La tentation de Saint Jérôme |
C'est avec l'austérité des jeûnes et des veilles, dit Saint Jérôme, qu'il faut repousser les traits enflammés du démon. C'est ainsi qu'il en usait lui-même, et qu'en usait pareillement Saint Hilarion, de qui il rapporte que, quand il se sentait attaqué de pensées et de tentations impures, il se mettait en colère contre son propre corps, et l'apostrophait en lui disant : Malheureux que tu es ! je t'empêcherai bien de te révolter, je t'affligerai par la faim et par la soif ; je t'accablerai de fardeaux et de travail ; je t'exposerai aux plus grandes ardeurs du soleil et aux plus grandes rigueurs de l'hiver, afin que tu sois plus occupé désormais de tes propres besoins, que d'aucune pensée de sensualité. Ce remède nous est expressément recommandé par les Saints ; plusieurs d'entre eux l'ont très-souvent mis en pratique, lors même que la chair ne s'élevait point en eux contre l'esprit.

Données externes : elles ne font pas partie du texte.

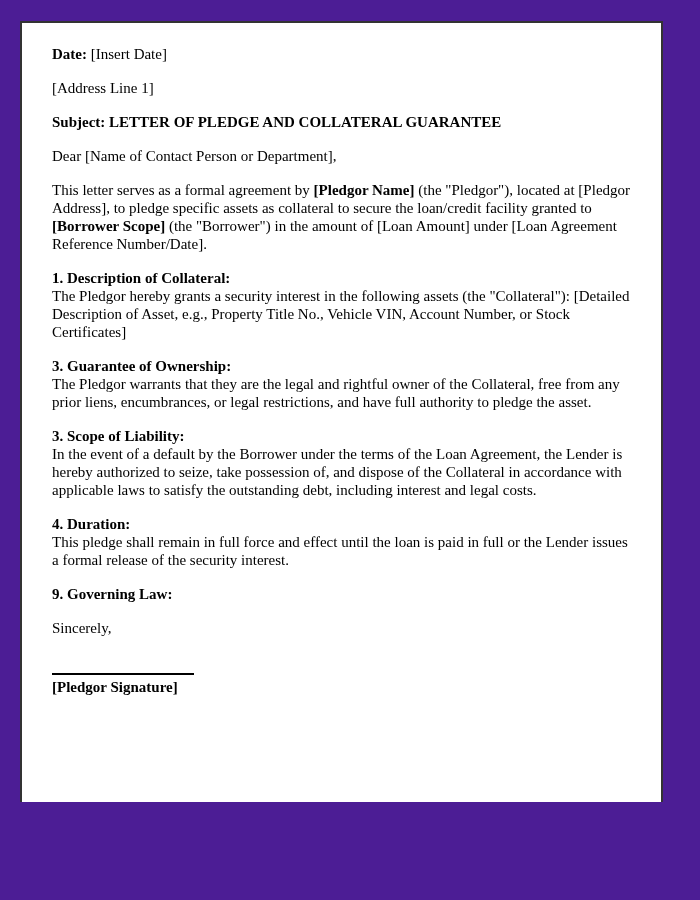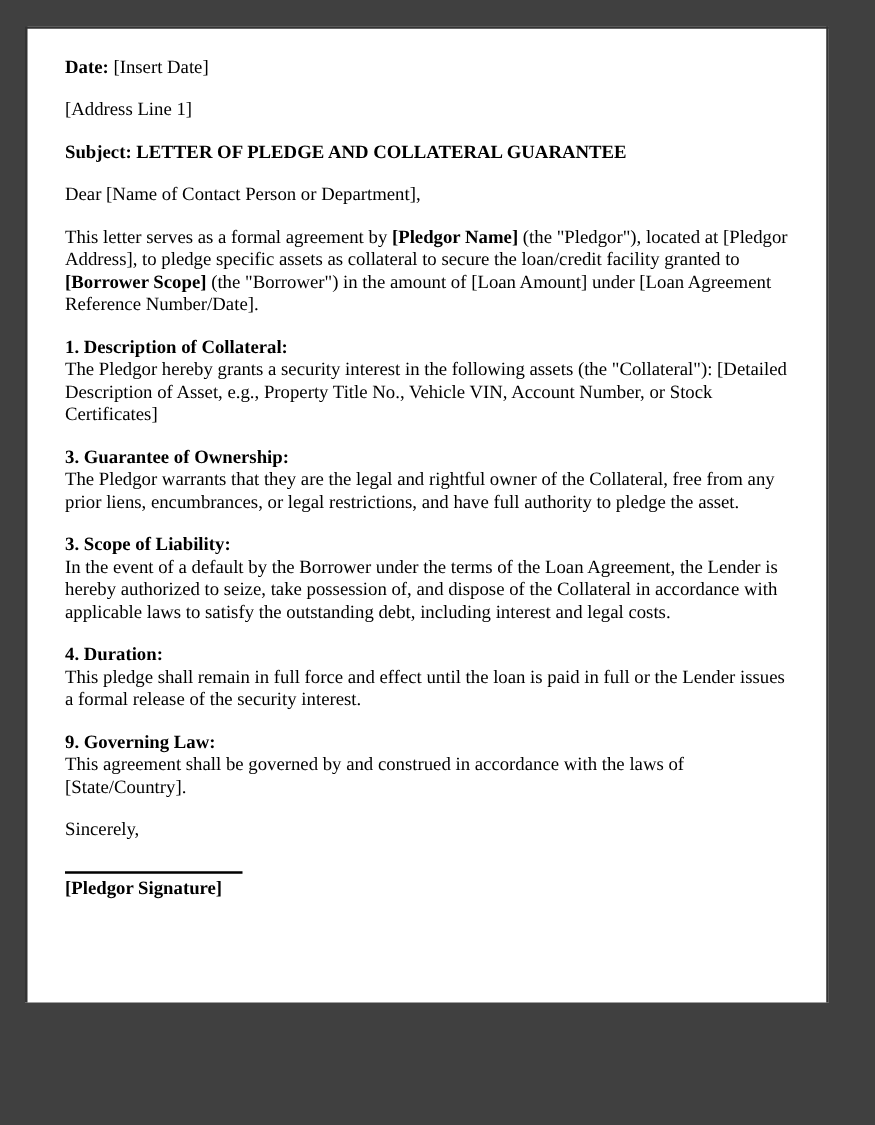"Date: [Insert Date]" .canvas { background: #404040 -> #4c1d95 }
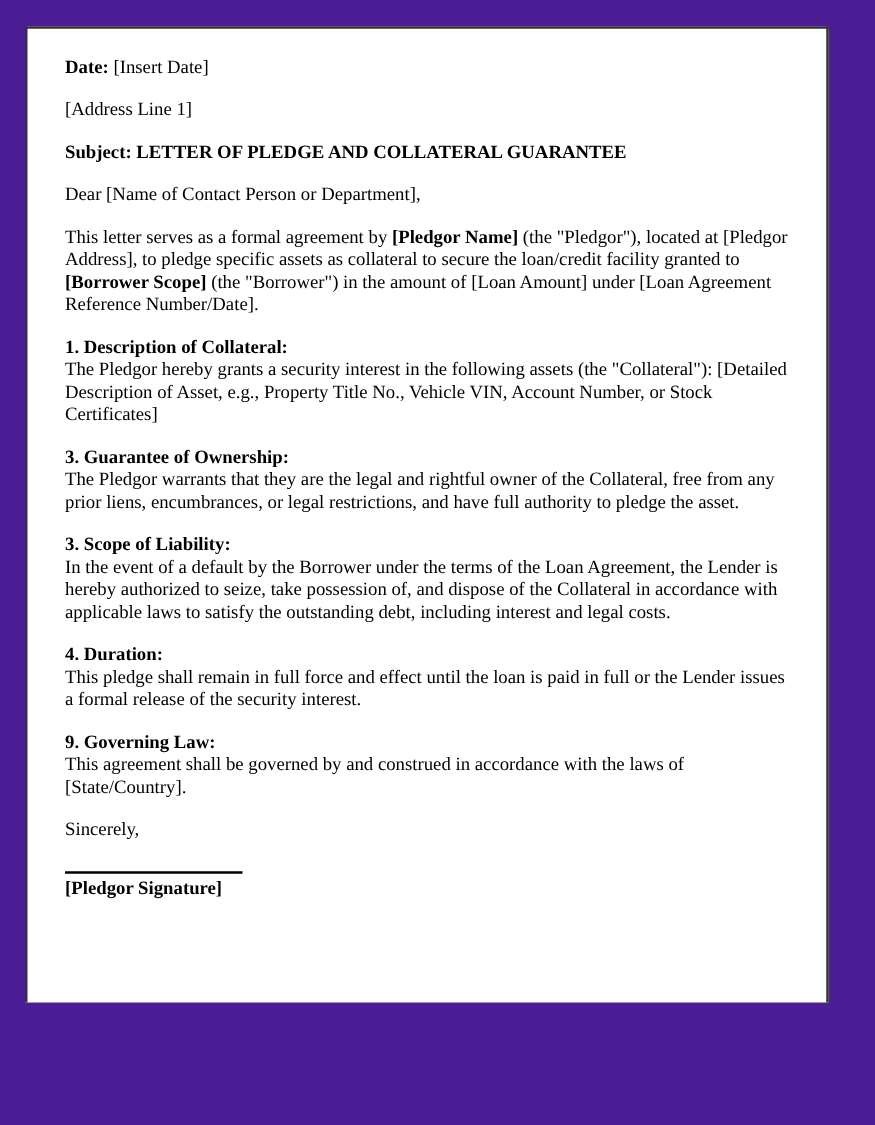"This agreement shall be governed" div { html: <div>This agreement shall be governed by and construed in accordance with the laws of [State/Country].</div> -> none }
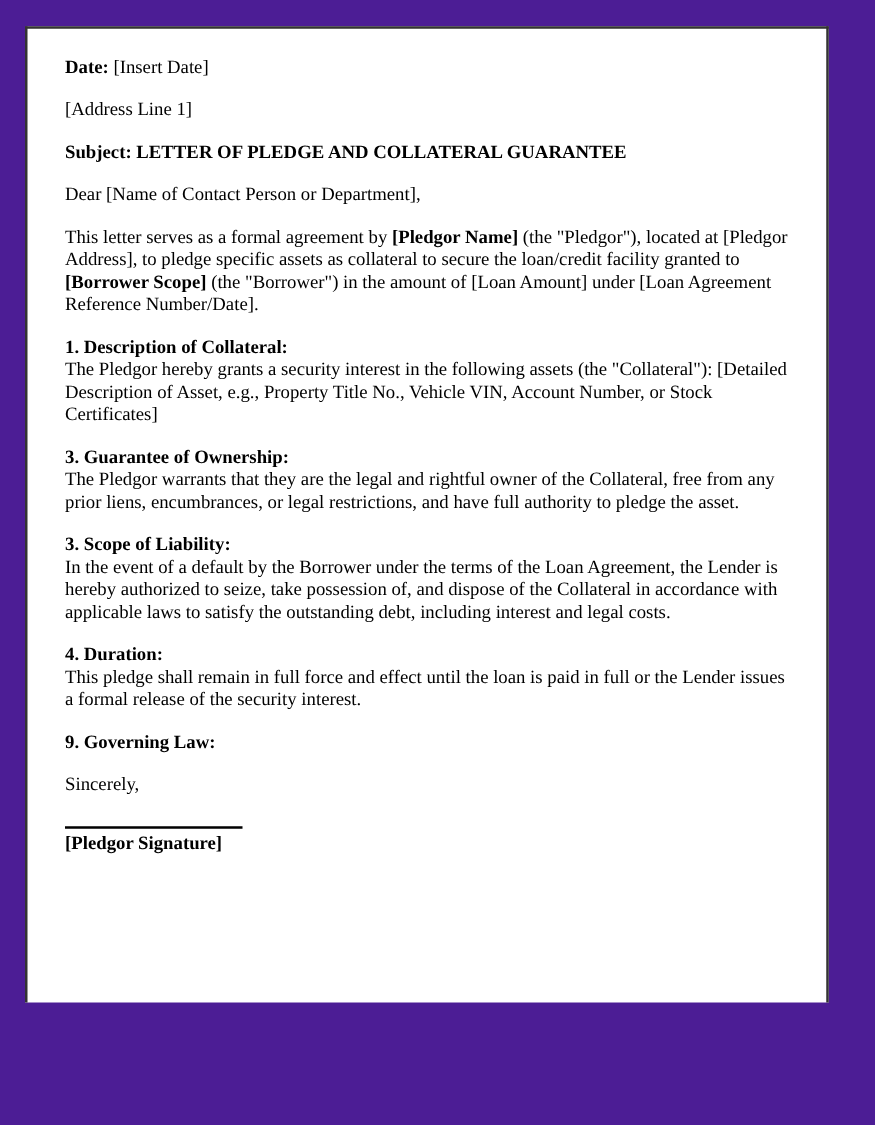"[Pledgor Signature]" .sig-block { margin-top: 24px -> 36px }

Il est rapporté dans les Chroniques de Saint François qu'un homme du monde demandant un jour à un Saint Religieux ; pourquoi Saint Jean-Baptiste ayant été sanctifié dès le ventre de sa mère, se retira au désert, et y fit une si austère pénitence. Le serviteur de Dieu lui répondit : Mais vous qui me faites cette question, dites-moi, avant que je vous réponde, pourquoi on jette du sel sur la viande qui est encore toute fraîche. C'est, répliqua cet homme, afin qu'elle se conserve mieux, et qu'elle ne se corrompe pas. Hé bien, reprit le Saint Religieux, je vous dis que Saint Jean-Baptiste, s'est servi du sel de la pénitence, afin que la sainteté se conservât en lui, sans aucune corruption de péché, et que la pureté de sa vie, ainsi que chante l'Église dans son office, ne pût être ternie par le moindre souffle.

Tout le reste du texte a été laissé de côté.